DESCRIPTION OF THE TASK >> Your answer must consist of every line from the data below that includes the word "Computer".

[Records from a data source]
____________________

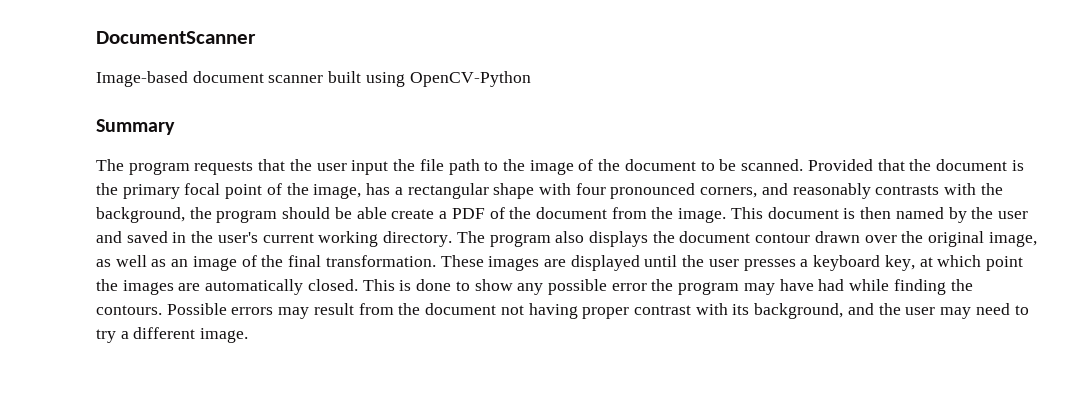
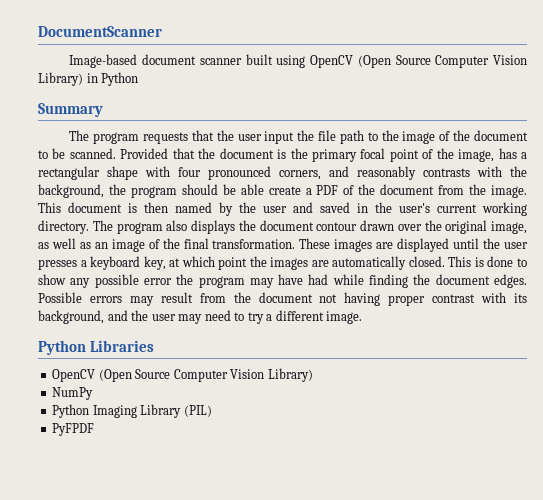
[409,71,531,87] OpenCV-Python -> [310,55,528,68] [38,72,139,86] OpenCV (Open Source Computer Vision Library) in Python
[96,305,162,315] contours. -> [435,274,528,288] document edges.
(249, 335) none -> [38,340,154,355] [52,368,313,382] [52,387,94,400] [52,404,212,418] [52,423,95,436] // Python Libraries // OpenCV (Open Source Computer Vision Library) // NumPy // Python Imaging Library (PIL) // PyFPDF

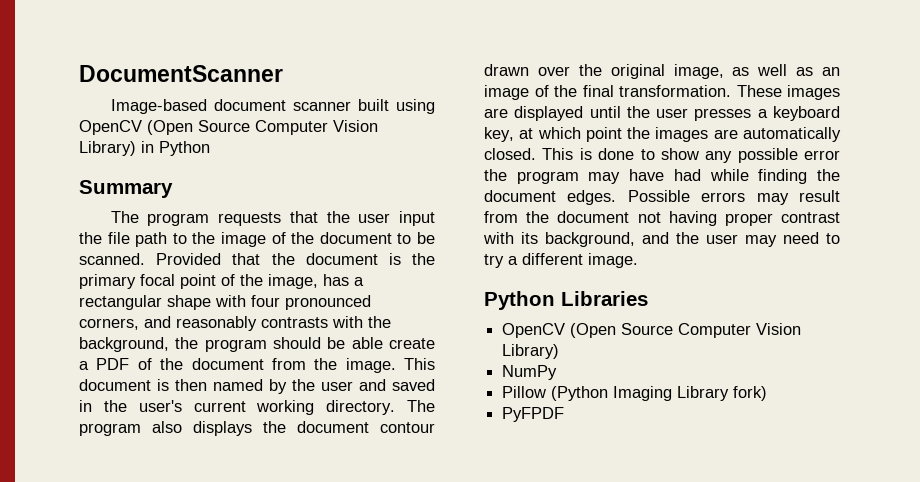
[52,404,90,418] Python -> [502,386,609,401] Pillow (Python
[183,405,212,417] (PIL) -> [733,386,768,401] fork)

____________________

SOLUTION TO THE PROBLEM >>
[409,71,531,87] OpenCV-Python -> [310,55,528,68] [38,72,139,86] OpenCV (Open Source Computer Vision Library) in Python
(249, 335) none -> [38,340,154,355] [52,368,313,382] [52,387,94,400] [52,404,212,418] [52,423,95,436] // Python Libraries // OpenCV (Open Source Computer Vision Library) // NumPy // Python Imaging Library (PIL) // PyFPDF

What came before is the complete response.